- Brief
Within the entries below, the lines from the one with "color: #a21caf ->" through the one with "border-radius: 19px ->" are to be set down exactly, both ends kept.

- Supplied data
____________________

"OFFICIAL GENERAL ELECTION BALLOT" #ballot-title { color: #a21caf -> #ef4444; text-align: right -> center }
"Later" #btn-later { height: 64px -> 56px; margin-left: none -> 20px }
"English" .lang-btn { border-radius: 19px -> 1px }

____________________

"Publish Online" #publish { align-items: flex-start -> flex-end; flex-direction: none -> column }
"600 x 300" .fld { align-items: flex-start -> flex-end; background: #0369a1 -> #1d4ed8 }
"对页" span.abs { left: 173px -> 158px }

____________________

- Exercise response
"OFFICIAL GENERAL ELECTION BALLOT" #ballot-title { color: #a21caf -> #ef4444; text-align: right -> center }
"Later" #btn-later { height: 64px -> 56px; margin-left: none -> 20px }
"English" .lang-btn { border-radius: 19px -> 1px }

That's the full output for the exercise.